Marshall Run is a 3rd-order mountain stream draining 7.5 sq. miles mostly in the George Washington National Forest. The mainstem descends 2100 ft from the summit of Beech Lick Knob (3300 ft, a proposed wilderness area) to the NF Shenandoah River (1200 ft) in just 5.6 miles, averaging 5% slope.
Marshall Run watershed topo map.
Like virtually all of the eastern forest, the entire watershed was logged in the early 20th century. Old logging road/railroad grades parallel all the tributaries to the headwaters, and rusty artifacts of camp stoves, tires, oil cans, etc. can still be found buried under the leaf litter. Today these trails are maintained by avid hunters who set up camp near the confluence of Root and Marshall runs every fall.
LRD (Large Rubber Debris) way up Marshall Run.
Timber sales in the early 1990s resulted in a complex of clearcuts along Cabin Ridge.

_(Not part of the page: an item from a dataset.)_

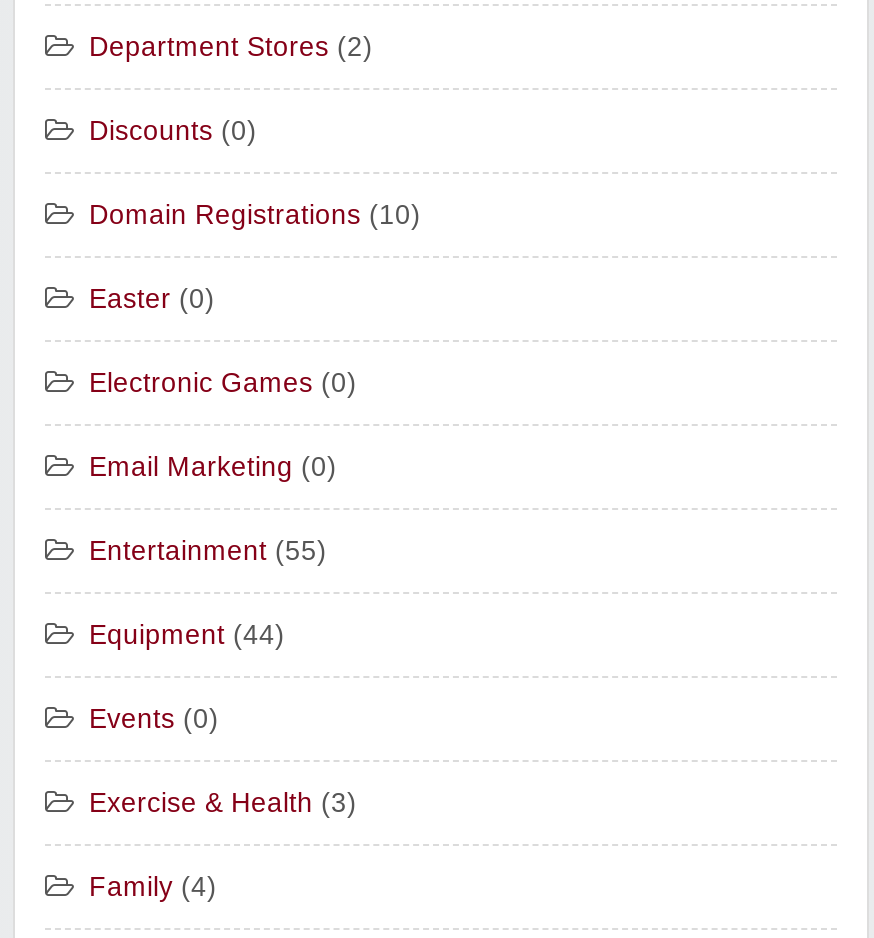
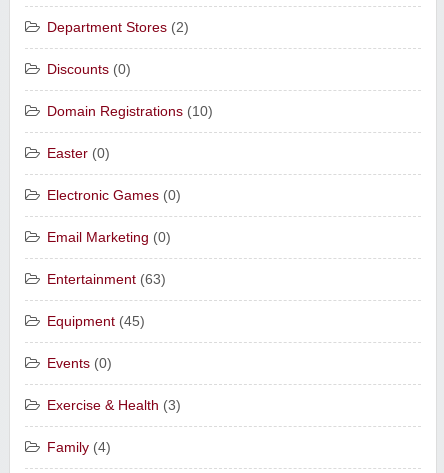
- Entertainment (55)
+ Entertainment (63)

- Equipment (44)
+ Equipment (45)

1996 was a memorable water year. The Blizzard of (January) 1996 dumped 30 inches of snow...
...which was followed by warm weather and torrential rain causing rapid melting...
...which washed out the Yankeetown Road crossing (see my Oral explanation for the story of the replacement culvert).
9 months later in September 1996, Hurricane Fran brought torrential rains...
...and the flood of the century recorded at the nearby NF Shenandoah River stream gage...
...which demolished the Yankeetown Rd bridge over the NF Shenandoah.
After 1996, Marshall Run was not the same. The following (grainy) Google Earth image from 1989 shows the stretch of Marshall Run that crossed our property (clearings in upper right). The yellow marker indicates where there was a deep pool that held brook trout.
The floods of 1996 filled the lower segment of Marshall Run (below Root Run) with cobble--not one deep pool remained. The next image, taken in 1997, shows the same area as the previous image, with new cobble bars visible at the yellow marker where the pool used to be. To this day, deep pools are still lacking in lower Marshall Run.
Land owners should leave the large trees where they fall in the channel so large wood is available to scour out new pools in future floods.